- EXERCISE BRIEF
Each line below from the one containing "[316,184,402,624] [image] ->" through the one containing "moved [42,905,352,937] ->" should be output exactly as it stands, and no other line should appear.

□ □ □

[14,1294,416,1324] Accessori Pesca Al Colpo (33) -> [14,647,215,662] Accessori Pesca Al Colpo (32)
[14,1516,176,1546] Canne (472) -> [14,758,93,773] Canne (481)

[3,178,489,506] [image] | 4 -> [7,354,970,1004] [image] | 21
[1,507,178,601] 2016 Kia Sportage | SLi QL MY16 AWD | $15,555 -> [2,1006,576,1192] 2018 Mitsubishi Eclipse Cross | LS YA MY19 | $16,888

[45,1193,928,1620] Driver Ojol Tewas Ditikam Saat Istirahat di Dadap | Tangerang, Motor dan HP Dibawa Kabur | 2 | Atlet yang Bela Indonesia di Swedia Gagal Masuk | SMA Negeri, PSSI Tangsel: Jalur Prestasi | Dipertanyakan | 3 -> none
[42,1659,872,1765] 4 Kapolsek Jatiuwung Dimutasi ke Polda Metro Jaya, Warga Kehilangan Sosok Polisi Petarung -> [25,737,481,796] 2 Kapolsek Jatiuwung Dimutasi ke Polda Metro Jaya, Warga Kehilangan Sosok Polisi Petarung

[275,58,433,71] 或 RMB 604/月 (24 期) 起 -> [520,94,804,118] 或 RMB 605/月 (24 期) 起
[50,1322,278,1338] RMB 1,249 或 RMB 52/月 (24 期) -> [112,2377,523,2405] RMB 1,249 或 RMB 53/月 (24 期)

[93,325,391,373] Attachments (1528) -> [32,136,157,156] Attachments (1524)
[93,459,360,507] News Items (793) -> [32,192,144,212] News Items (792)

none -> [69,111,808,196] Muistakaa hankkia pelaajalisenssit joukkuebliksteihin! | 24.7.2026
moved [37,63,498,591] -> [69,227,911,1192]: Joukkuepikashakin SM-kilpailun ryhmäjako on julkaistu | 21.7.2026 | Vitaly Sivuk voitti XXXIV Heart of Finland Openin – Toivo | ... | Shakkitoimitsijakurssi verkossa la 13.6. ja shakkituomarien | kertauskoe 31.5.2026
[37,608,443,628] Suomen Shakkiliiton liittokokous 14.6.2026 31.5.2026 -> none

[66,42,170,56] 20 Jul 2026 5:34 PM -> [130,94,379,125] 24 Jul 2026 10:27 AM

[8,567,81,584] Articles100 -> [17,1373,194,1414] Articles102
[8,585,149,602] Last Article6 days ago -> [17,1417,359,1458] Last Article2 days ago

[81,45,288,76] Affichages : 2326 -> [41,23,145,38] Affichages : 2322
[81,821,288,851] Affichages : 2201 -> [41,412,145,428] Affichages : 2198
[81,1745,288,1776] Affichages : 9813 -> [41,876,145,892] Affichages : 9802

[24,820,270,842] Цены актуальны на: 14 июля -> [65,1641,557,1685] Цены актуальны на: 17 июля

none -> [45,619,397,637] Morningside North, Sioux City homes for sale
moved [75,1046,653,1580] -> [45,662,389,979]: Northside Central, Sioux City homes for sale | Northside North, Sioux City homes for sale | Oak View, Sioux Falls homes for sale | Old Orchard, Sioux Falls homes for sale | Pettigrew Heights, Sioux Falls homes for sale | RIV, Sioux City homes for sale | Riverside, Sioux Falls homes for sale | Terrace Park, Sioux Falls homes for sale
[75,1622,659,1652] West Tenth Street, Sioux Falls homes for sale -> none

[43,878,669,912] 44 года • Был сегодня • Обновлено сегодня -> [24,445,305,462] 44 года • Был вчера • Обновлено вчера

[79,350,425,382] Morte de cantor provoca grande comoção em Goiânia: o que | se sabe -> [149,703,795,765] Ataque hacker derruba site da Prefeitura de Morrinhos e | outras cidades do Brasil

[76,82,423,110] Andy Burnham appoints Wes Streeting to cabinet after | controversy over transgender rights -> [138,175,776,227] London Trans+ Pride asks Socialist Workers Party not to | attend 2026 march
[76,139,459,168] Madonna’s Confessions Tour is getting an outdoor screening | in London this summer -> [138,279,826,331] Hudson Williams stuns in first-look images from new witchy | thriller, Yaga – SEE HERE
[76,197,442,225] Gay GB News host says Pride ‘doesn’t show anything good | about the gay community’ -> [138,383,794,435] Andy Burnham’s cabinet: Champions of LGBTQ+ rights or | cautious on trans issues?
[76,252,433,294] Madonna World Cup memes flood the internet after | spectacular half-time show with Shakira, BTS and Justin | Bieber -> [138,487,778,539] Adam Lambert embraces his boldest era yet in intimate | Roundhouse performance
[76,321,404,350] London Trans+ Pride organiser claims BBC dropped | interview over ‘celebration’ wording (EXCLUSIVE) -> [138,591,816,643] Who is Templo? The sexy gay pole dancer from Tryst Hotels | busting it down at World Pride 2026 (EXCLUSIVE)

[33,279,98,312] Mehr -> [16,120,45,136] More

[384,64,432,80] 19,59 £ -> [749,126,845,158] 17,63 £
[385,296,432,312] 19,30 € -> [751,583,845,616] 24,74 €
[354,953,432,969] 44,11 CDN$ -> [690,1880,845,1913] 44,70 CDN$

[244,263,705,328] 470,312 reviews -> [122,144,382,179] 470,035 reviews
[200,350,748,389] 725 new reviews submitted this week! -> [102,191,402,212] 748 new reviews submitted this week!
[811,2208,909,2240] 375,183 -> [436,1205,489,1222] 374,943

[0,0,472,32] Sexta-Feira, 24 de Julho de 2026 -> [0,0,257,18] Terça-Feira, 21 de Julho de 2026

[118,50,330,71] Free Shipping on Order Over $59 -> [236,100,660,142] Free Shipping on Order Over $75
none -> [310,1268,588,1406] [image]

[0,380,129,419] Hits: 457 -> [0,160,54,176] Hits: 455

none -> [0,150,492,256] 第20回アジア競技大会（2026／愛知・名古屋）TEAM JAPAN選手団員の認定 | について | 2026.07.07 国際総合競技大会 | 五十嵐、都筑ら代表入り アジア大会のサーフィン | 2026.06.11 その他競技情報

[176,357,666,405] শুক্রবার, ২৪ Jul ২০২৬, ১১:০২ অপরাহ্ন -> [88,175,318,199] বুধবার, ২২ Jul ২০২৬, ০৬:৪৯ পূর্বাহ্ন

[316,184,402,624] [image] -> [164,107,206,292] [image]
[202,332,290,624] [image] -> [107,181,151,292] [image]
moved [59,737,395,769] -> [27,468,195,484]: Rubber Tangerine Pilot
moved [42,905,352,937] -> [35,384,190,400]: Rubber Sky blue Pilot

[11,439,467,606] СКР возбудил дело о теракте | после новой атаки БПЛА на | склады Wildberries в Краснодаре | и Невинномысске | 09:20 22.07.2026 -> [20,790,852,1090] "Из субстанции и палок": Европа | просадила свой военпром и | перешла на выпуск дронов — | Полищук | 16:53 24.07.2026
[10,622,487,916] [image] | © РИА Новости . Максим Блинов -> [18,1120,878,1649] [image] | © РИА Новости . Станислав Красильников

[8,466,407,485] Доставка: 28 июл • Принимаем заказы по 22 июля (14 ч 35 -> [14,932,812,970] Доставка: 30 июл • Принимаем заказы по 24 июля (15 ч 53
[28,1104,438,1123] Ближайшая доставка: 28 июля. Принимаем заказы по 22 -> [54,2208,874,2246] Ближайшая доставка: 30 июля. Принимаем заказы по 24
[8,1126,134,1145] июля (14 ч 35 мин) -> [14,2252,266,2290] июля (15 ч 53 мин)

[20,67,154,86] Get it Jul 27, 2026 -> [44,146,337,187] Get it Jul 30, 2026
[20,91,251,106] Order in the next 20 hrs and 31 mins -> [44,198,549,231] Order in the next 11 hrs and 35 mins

□ □ □

- SOLVED EXERCISE
[316,184,402,624] [image] -> [164,107,206,292] [image]
[202,332,290,624] [image] -> [107,181,151,292] [image]
moved [59,737,395,769] -> [27,468,195,484]: Rubber Tangerine Pilot
moved [42,905,352,937] -> [35,384,190,400]: Rubber Sky blue Pilot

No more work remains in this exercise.